In Partial Fulfillment of the Requirements for the Degree of Doctor of Philosophy

Oluwamayowa Adeleke

will defend his dissertation proposal

Realistic Traffic Generation Through Application-Agnostic Learning


Abstract

Research and testing in networking requires experiments to be performed with real or representative network traffic. Privacy policies often prevent experimentation with production traffic or captures by third parties, which includes most academic researchers. Presently, most experimenters rely on synthetic traffic generators that send packets at fixed rates, or at rates based on statistical distributions; others replay captured packets traces, which often have limited durations. To solve this problem, we propose to create ‘traffic models’ for the patterns of network traffic seen in production networks by using machine learning (ML) algorithms to model applications’ network behaviors from traffic traces, after removing all protocol-specific reactions to network impairments.
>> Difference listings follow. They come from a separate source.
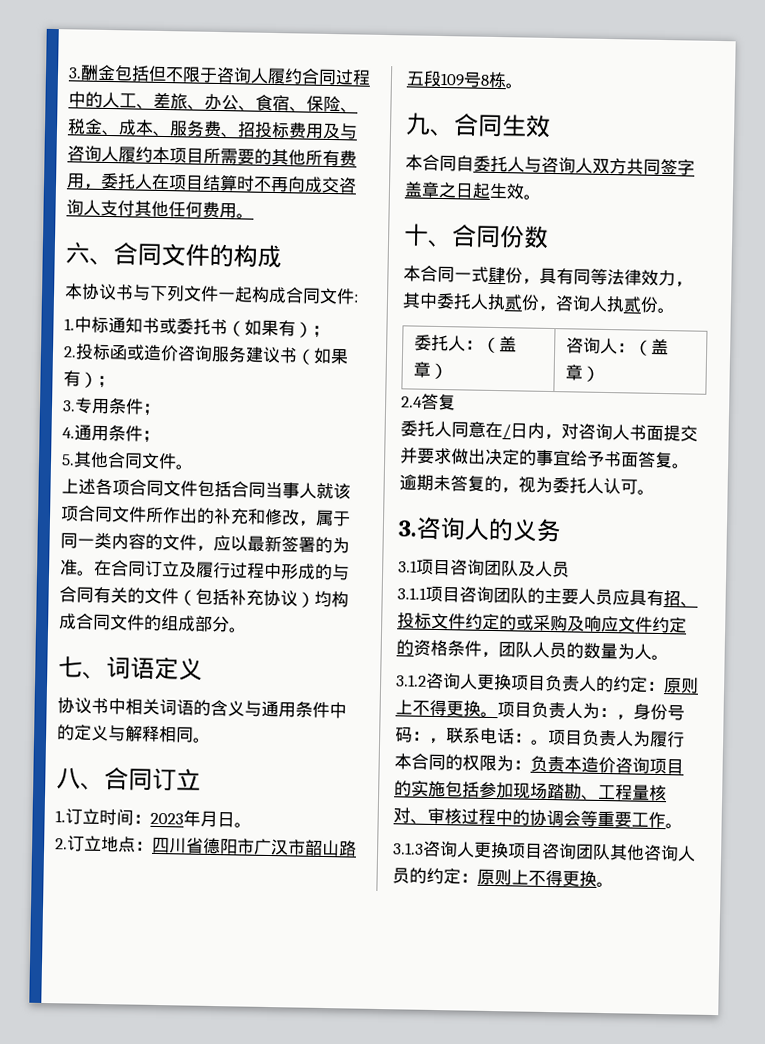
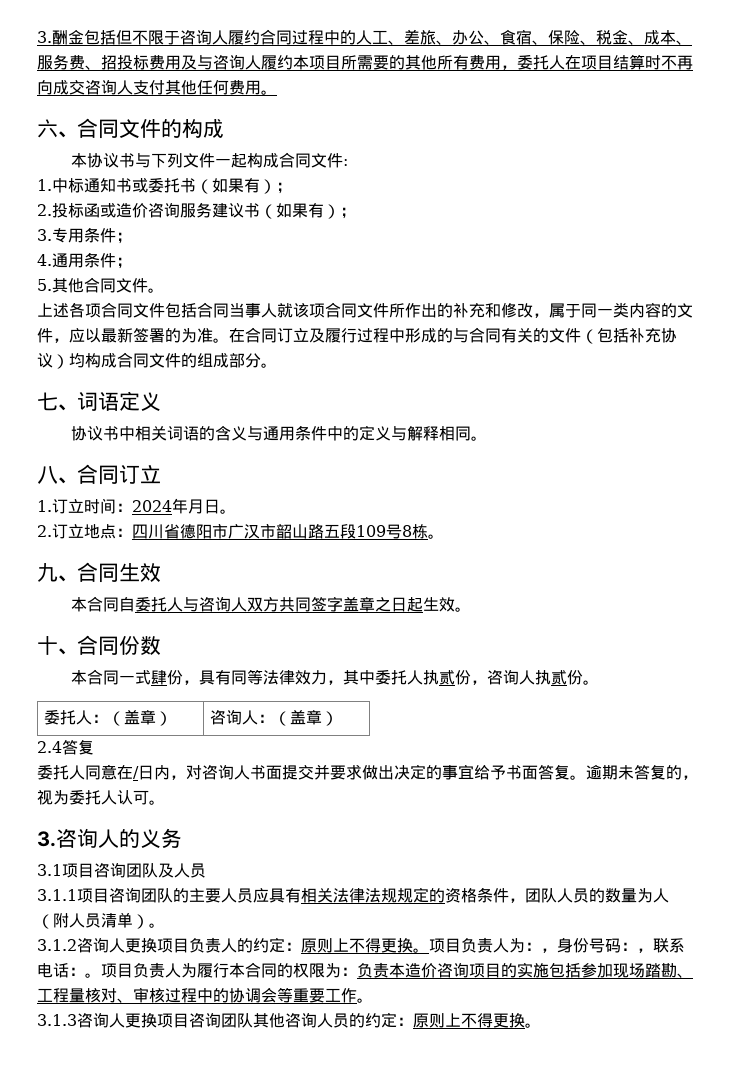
- 1.订立时间：2023年月日。
+ 1.订立时间：2024年月日。
- 3.1.1项目咨询团队的主要人员应具有招、投标文件约定的或采购及响应文件约定的资格条件，团队人员的数量为人。
+ 3.1.1项目咨询团队的主要人员应具有相关法律法规规定的资格条件，团队人员的数量为人（附人员清单）。

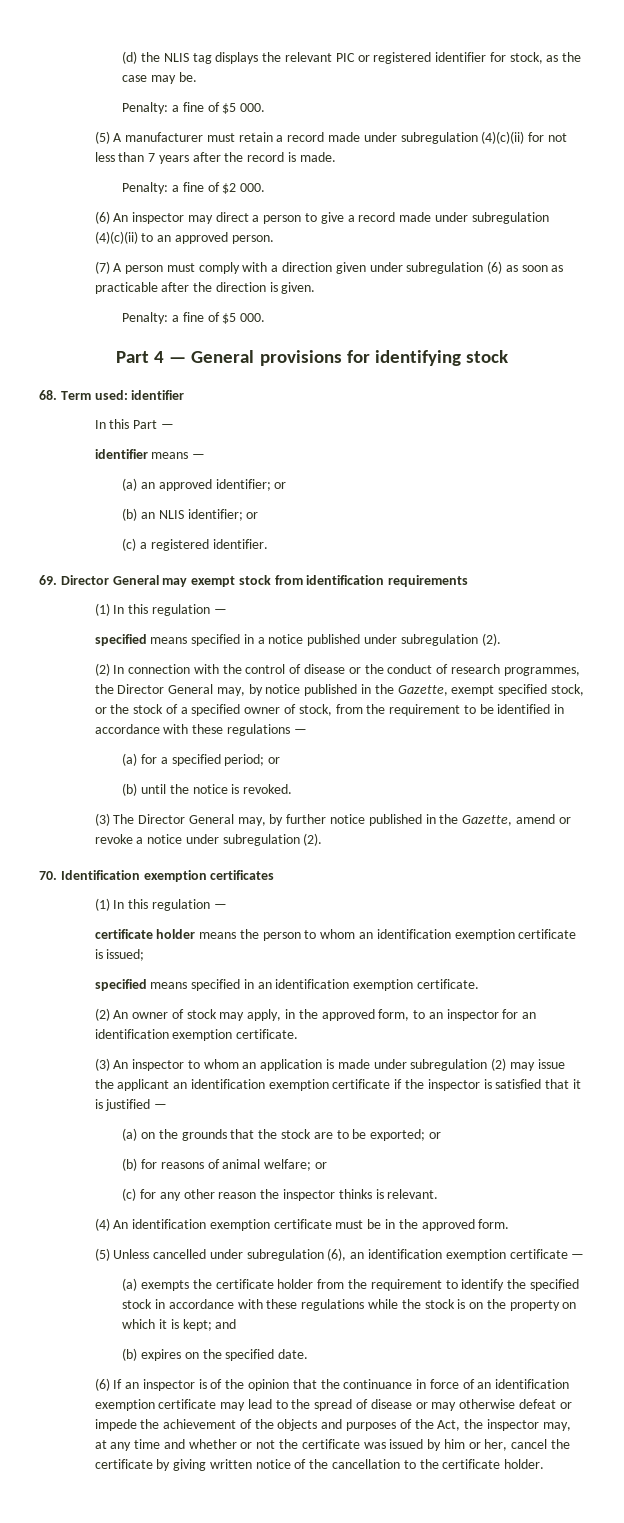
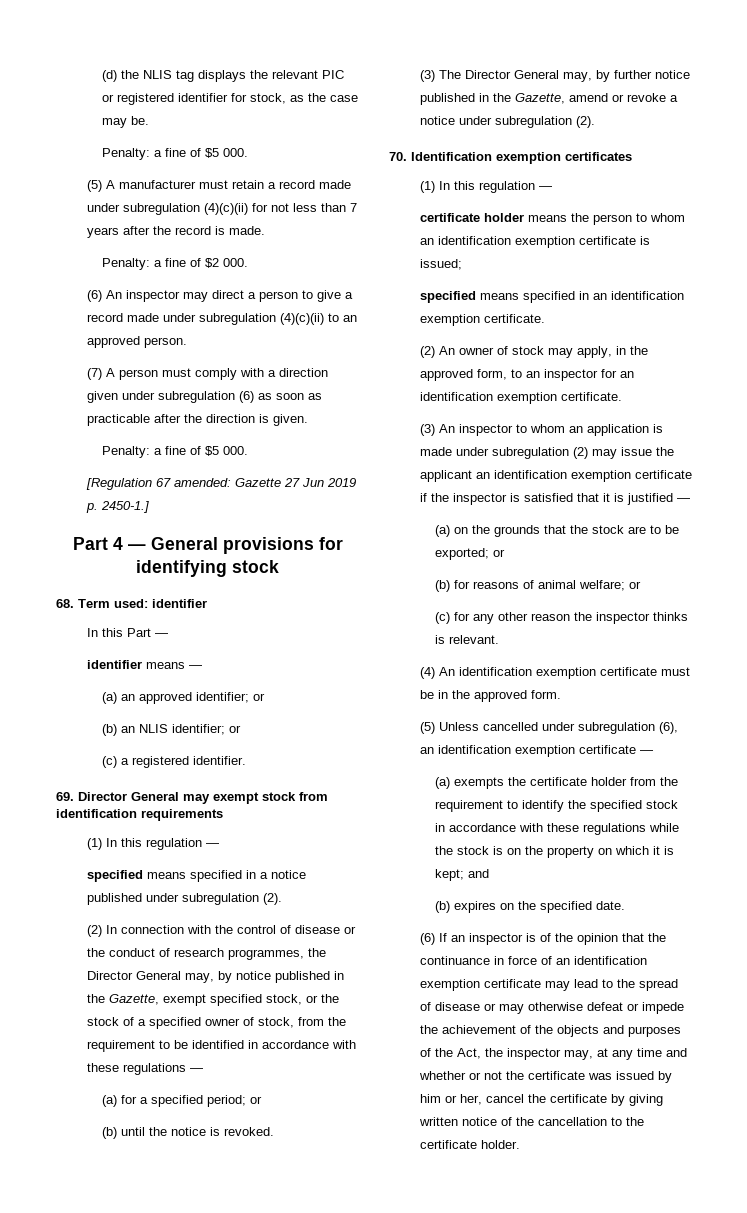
+ [Regulation 67 amended: Gazette 27 Jun 2019 p. 2450-1.]

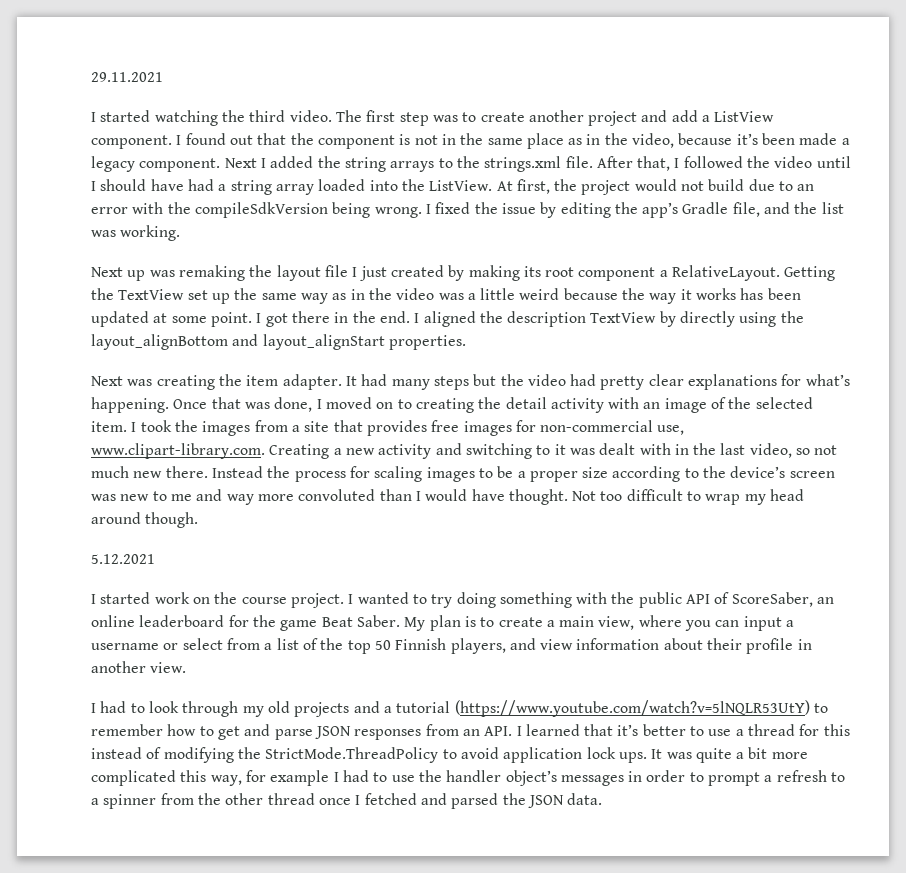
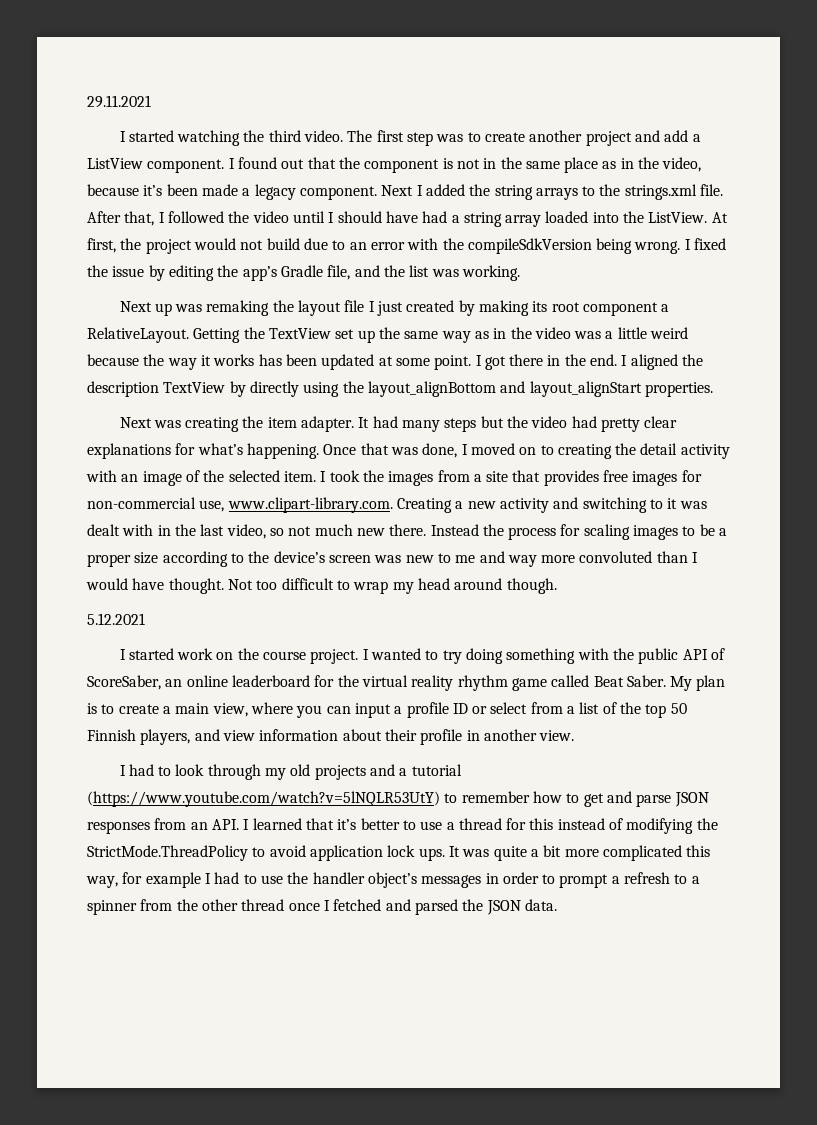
- I wanted to try doing something with the public API of ScoreSaber, an online leaderboard for the game Beat Saber.
+ I wanted to try doing something with the public API of ScoreSaber, an online leaderboard for the virtual reality rhythm game called Beat Saber.
- My plan is to create a main view, where you can input a username or select from a list of the top 50 Finnish players, and view information about their profile in another view.
+ My plan is to create a main view, where you can input a profile ID or select from a list of the top 50 Finnish players, and view information about their profile in another view.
The ML system, running on a third-party server, would receive real production traffic and the output would be traffic models that can be taken to a totally different research environment for re-generation of the traffic, without the researcher gaining any knowledge about the input training set. The outcome and methods derived from this research can be a game-changer in the way experimentation on large scale networks (datacenter, cloud, enterprise and IOT) is done especially in academia.


Date: Friday, December 7, 2018
Time: 1:15 PM
Place: T2 200
Advisors: Dr. Deniz Gurkan

Faculty, students, and the general public are invited.